----- Task data -----

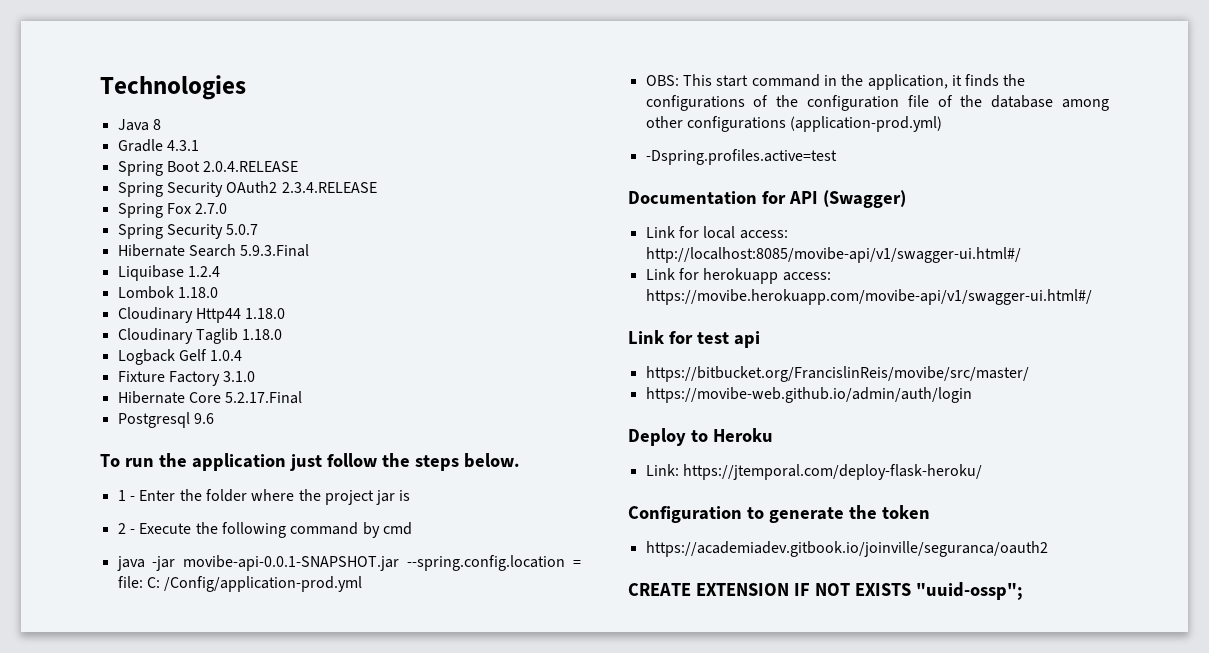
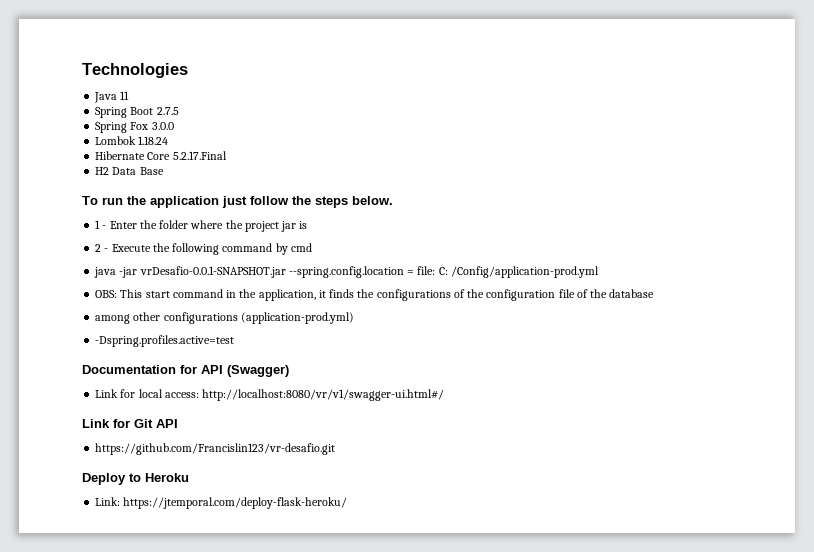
[152,119,161,130] [117,139,199,152] 8 // Gradle 4.3.1 -> [120,91,130,100] 11
[203,161,299,172] [117,181,377,197] [117,203,228,218] [117,224,259,239] [117,244,310,257] [117,265,220,281] [117,286,218,299] [117,307,286,323] [117,328,283,344] [117,349,243,365] [117,371,256,386] 2.0.4.RELEASE // Spring Security OAuth2 2.3.4.RELEASE // Spring Fox 2.7.0 // Spring Security 5.0.7 // Hibernate Search 5.9.3.Final // Liquibase 1.2.4 // Lombok 1.18.0 // Cloudinary Http44 1.18.0 // Cloudinary Taglib 1.18.0 // Logback Gelf 1.0.4 // Fixture Factory 3.1.0 -> [156,107,179,115] [95,122,174,133] [95,136,169,145] 2.7.5 // Spring Fox 3.0.0 // Lombok 1.18.24
[117,412,214,428] Postgresql 9.6 -> [95,167,164,175] H2 Data Base
[183,555,400,571] movibe-api-0.0.1-SNAPSHOT.jar -> [139,266,286,278] vrDesafio-0.0.1-SNAPSHOT.jar
(1054, 101) none -> (655, 293) //
[645,247,1021,263] [645,268,831,284] [645,289,1092,305] [628,330,760,348] [645,366,1029,382] [645,387,972,403] http://localhost:8085/movibe-api/v1/swagger-ui.html#/ // Link for herokuapp access: https://movibe.herokuapp.com/movibe-api/v1/swagger-ui.html#/ // Link for test api // https://bitbucket.org/FrancislinReis/movibe/src/master/ // https://movibe-web.github.io/admin/auth/login -> [202,389,445,401] [82,419,178,428] [95,443,336,455] http://localhost:8080/vr/v1/swagger-ui.html#/ // Link for Git API // https://github.com/Francislin123/vr-desafio.git
[628,505,930,523] [645,541,1048,557] [628,582,1023,600] // Configuration to generate the token // https://academiadev.gitbook.io/joinville/seguranca/oauth2 // CREATE EXTENSION IF NOT EXISTS "uuid-ossp"; -> (348, 503) none

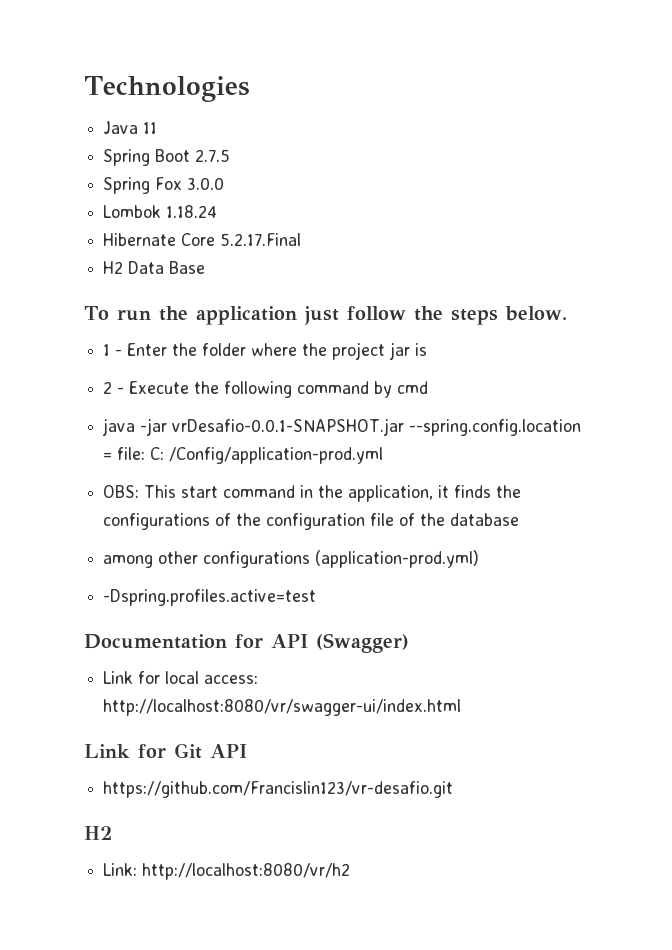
[202,389,445,401] http://localhost:8080/vr/v1/swagger-ui.html#/ -> [103,699,462,716] http://localhost:8080/vr/swagger-ui/index.html
[82,473,189,485] Deploy to Heroku -> [84,826,112,840] H2
[123,497,348,509] https://jtemporal.com/deploy-flask-heroku/ -> [142,863,351,880] http://localhost:8080/vr/h2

-----

** Task **
Return the material exactly as written, except for any pictures it holds.

** Answer for this exercise **
[152,119,161,130] [117,139,199,152] 8 // Gradle 4.3.1 -> [120,91,130,100] 11
[203,161,299,172] [117,181,377,197] [117,203,228,218] [117,224,259,239] [117,244,310,257] [117,265,220,281] [117,286,218,299] [117,307,286,323] [117,328,283,344] [117,349,243,365] [117,371,256,386] 2.0.4.RELEASE // Spring Security OAuth2 2.3.4.RELEASE // Spring Fox 2.7.0 // Spring Security 5.0.7 // Hibernate Search 5.9.3.Final // Liquibase 1.2.4 // Lombok 1.18.0 // Cloudinary Http44 1.18.0 // Cloudinary Taglib 1.18.0 // Logback Gelf 1.0.4 // Fixture Factory 3.1.0 -> [156,107,179,115] [95,122,174,133] [95,136,169,145] 2.7.5 // Spring Fox 3.0.0 // Lombok 1.18.24
[117,412,214,428] Postgresql 9.6 -> [95,167,164,175] H2 Data Base
[183,555,400,571] movibe-api-0.0.1-SNAPSHOT.jar -> [139,266,286,278] vrDesafio-0.0.1-SNAPSHOT.jar
(1054, 101) none -> (655, 293) //
[645,247,1021,263] [645,268,831,284] [645,289,1092,305] [628,330,760,348] [645,366,1029,382] [645,387,972,403] http://localhost:8085/movibe-api/v1/swagger-ui.html#/ // Link for herokuapp access: https://movibe.herokuapp.com/movibe-api/v1/swagger-ui.html#/ // Link for test api // https://bitbucket.org/FrancislinReis/movibe/src/master/ // https://movibe-web.github.io/admin/auth/login -> [202,389,445,401] [82,419,178,428] [95,443,336,455] http://localhost:8080/vr/v1/swagger-ui.html#/ // Link for Git API // https://github.com/Francislin123/vr-desafio.git
[628,505,930,523] [645,541,1048,557] [628,582,1023,600] // Configuration to generate the token // https://academiadev.gitbook.io/joinville/seguranca/oauth2 // CREATE EXTENSION IF NOT EXISTS "uuid-ossp"; -> (348, 503) none

[202,389,445,401] http://localhost:8080/vr/v1/swagger-ui.html#/ -> [103,699,462,716] http://localhost:8080/vr/swagger-ui/index.html
[82,473,189,485] Deploy to Heroku -> [84,826,112,840] H2
[123,497,348,509] https://jtemporal.com/deploy-flask-heroku/ -> [142,863,351,880] http://localhost:8080/vr/h2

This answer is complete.